Generalized Linear Models (glm)

Table of Contents

Fit Logistic Regression Models howto

n = 100
x = rnorm(n)
eta = x
p = 1 / (1 + exp(-eta))
y = rbinom(n , size = 1, prob = p)
glm(y ~ x, family = binomial)

Call:  glm(formula = y ~ x, family = binomial)

Coefficients:
(Intercept)            x  
     0.2585       0.8823  

Degrees of Freedom: 99 Total (i.e. Null);  98 Residual
Null Deviance:      138 
Residual Deviance: 119.8    AIC: 123.8

Perform the K-fold cross-validation for glm howto

library(boot)
v = cv.glm(data, model, K = 5)
# raw cross-validation estimate of prediction error
v$delta[1]

cv.glm has also a parameter named cost, which is a function accepts the actual and predcited value and returns cost, a non-negative scalar value.
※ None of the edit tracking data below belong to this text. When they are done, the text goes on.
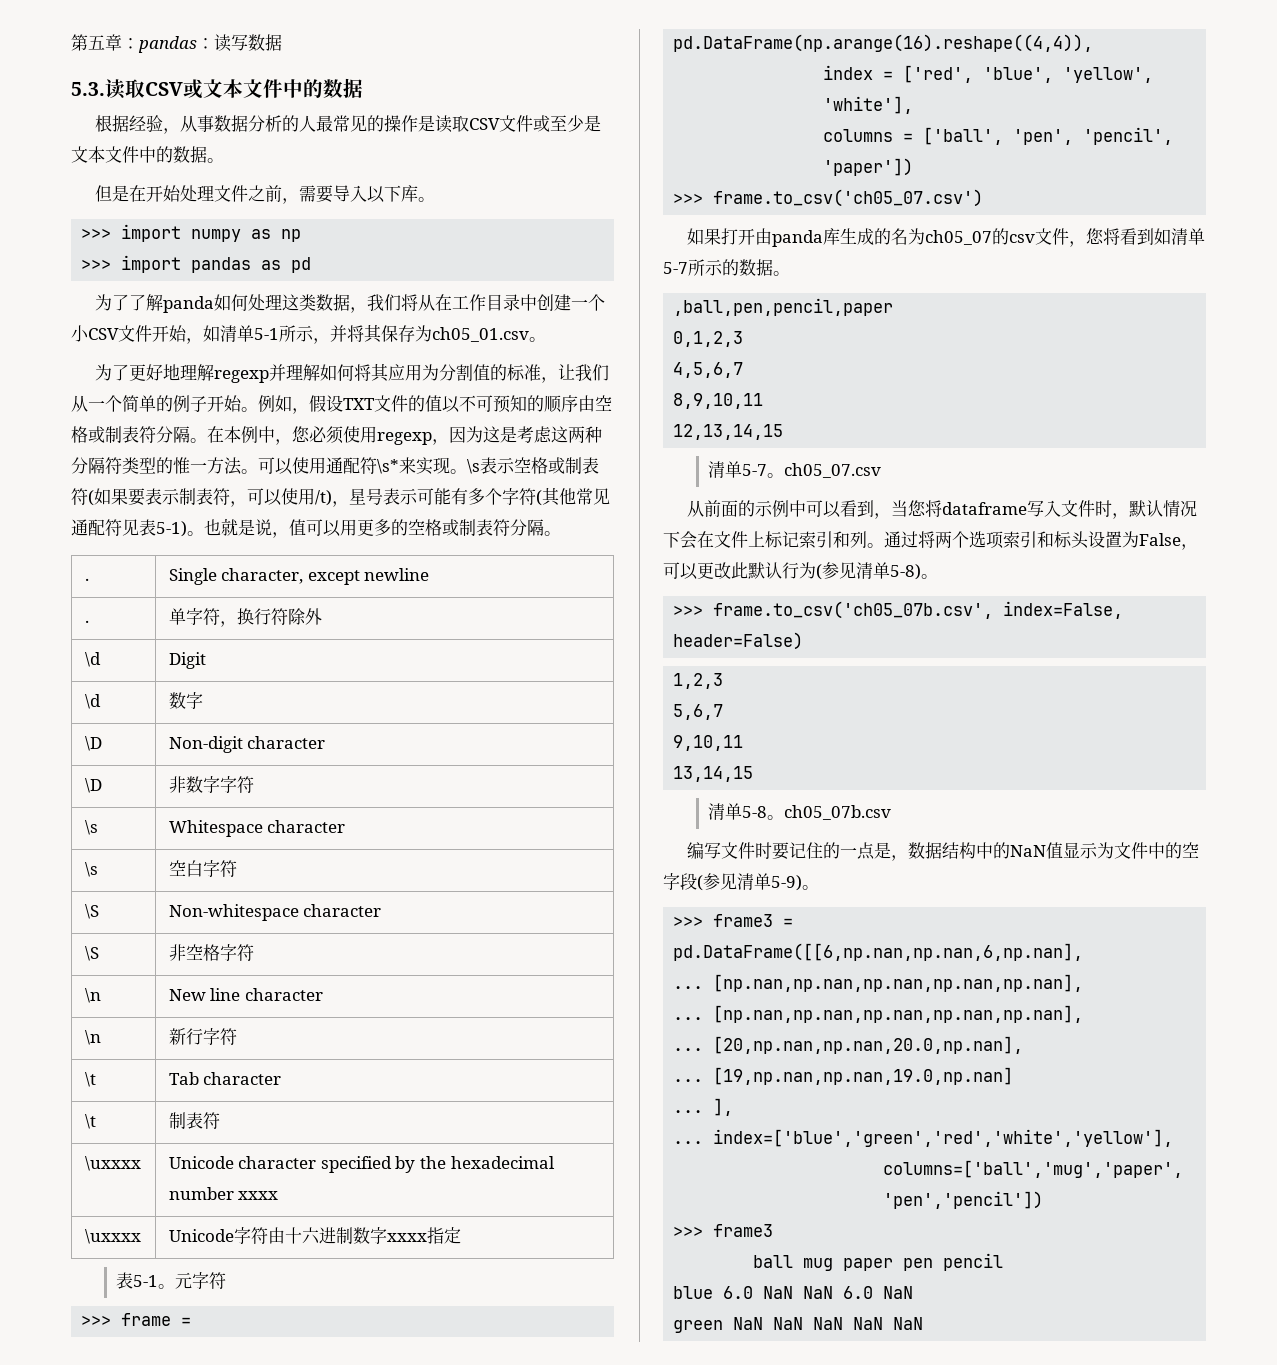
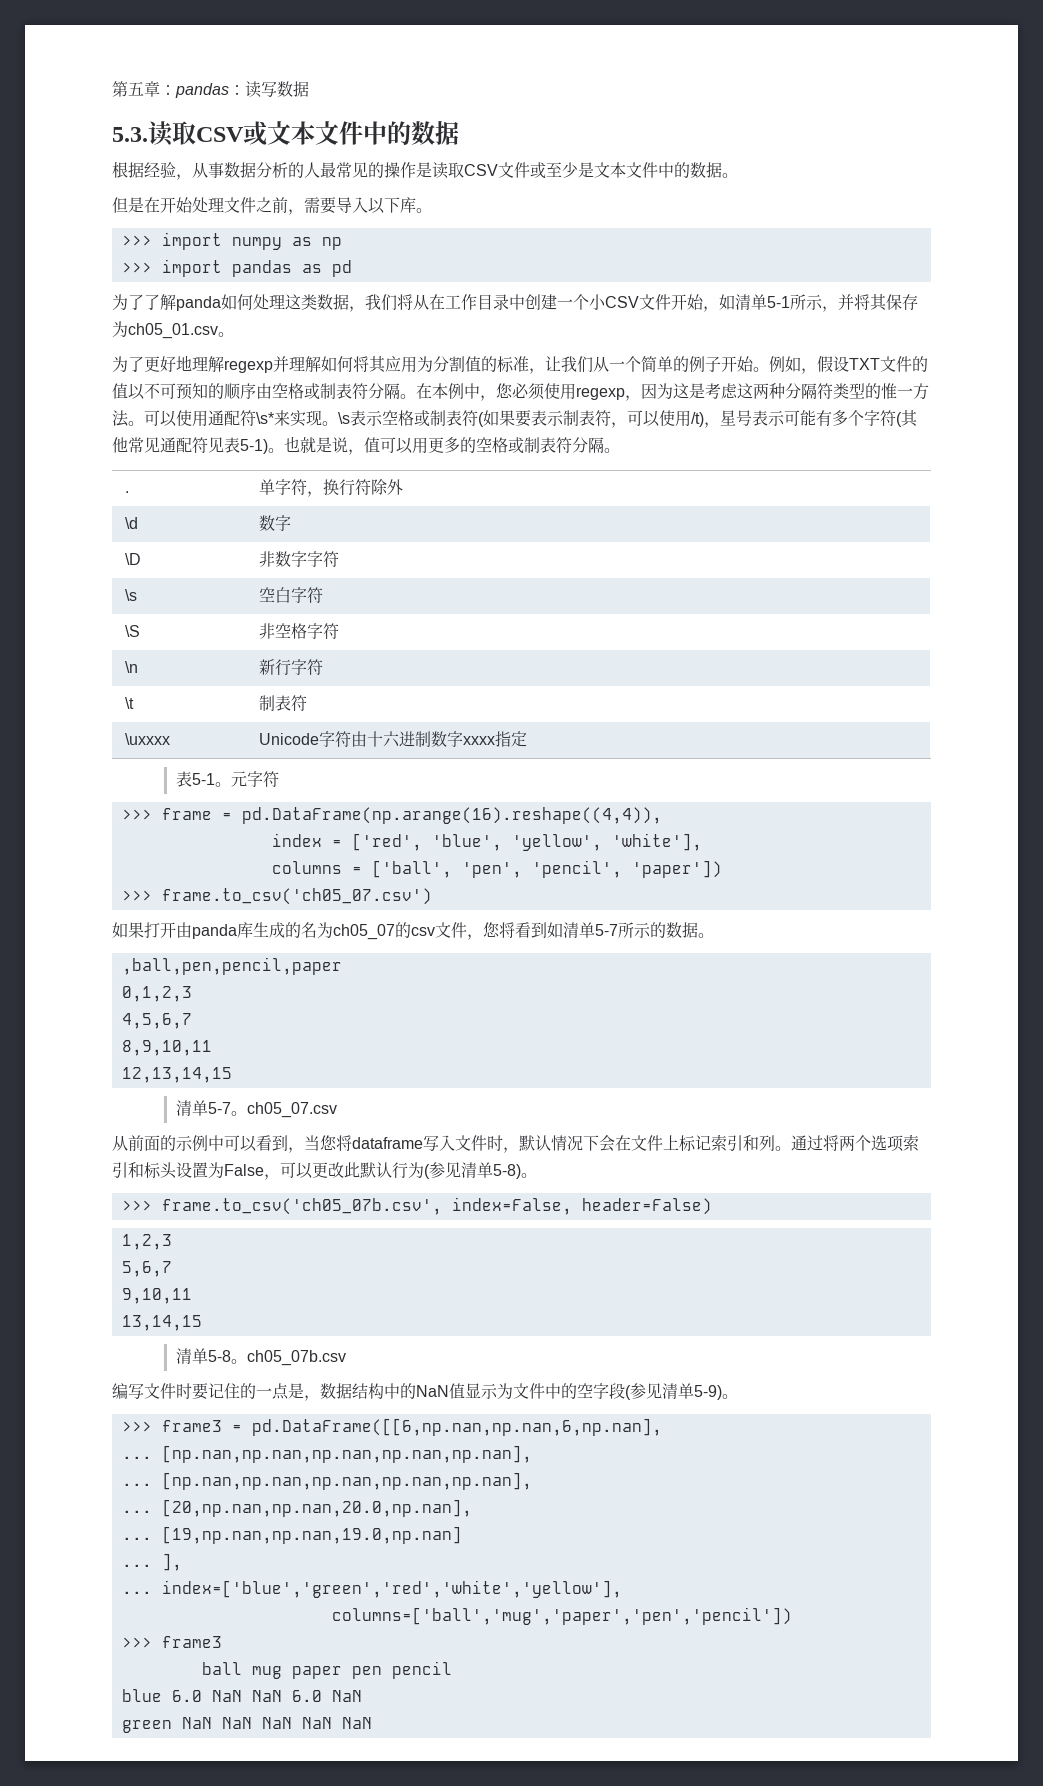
- . | Single character, except newline
- \d | Digit
- \D | Non-digit character
- \s | Whitespace character
- \S | Non-whitespace character
- \n | New line character
- \t | Tab character
- \uxxxx | Unicode character specified by the hexadecimal number xxxx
When data has factor variable, there might be a case that a random sampled group observation doesn't cover all the factor levels. In this case, an error occurs. You can just try it again until it succeeds:

crossvalidation_kfold = function(model, data, K = 5) {
  ret = NULL
  attempt = 0
  MAX_ATTEMPT = 100
  while (is.null(ret) & attempt < MAX_ATTEMPT) {
    attempt = attempt + 1
    try({
      # NOTE: cv.glm() can fail because some split might not contain
      # all the levels of factor variables.
      # So, just retry  until it succeeds.
      # SEE: https://stackoverflow.com/questions/19946930/r-cross-validation-on-a-dataset-with-factors
      ret = cv.glm(data, model, K = K)
    }, silent = TRUE)
  }
  stopifnot(!is.null(ret))
  ret$delta[1]
}

Make predictions with Logistic Regression Models howto

# type = "link" to get the predicted eta value
predict(fit_glm, newdata = somedata, type = "link")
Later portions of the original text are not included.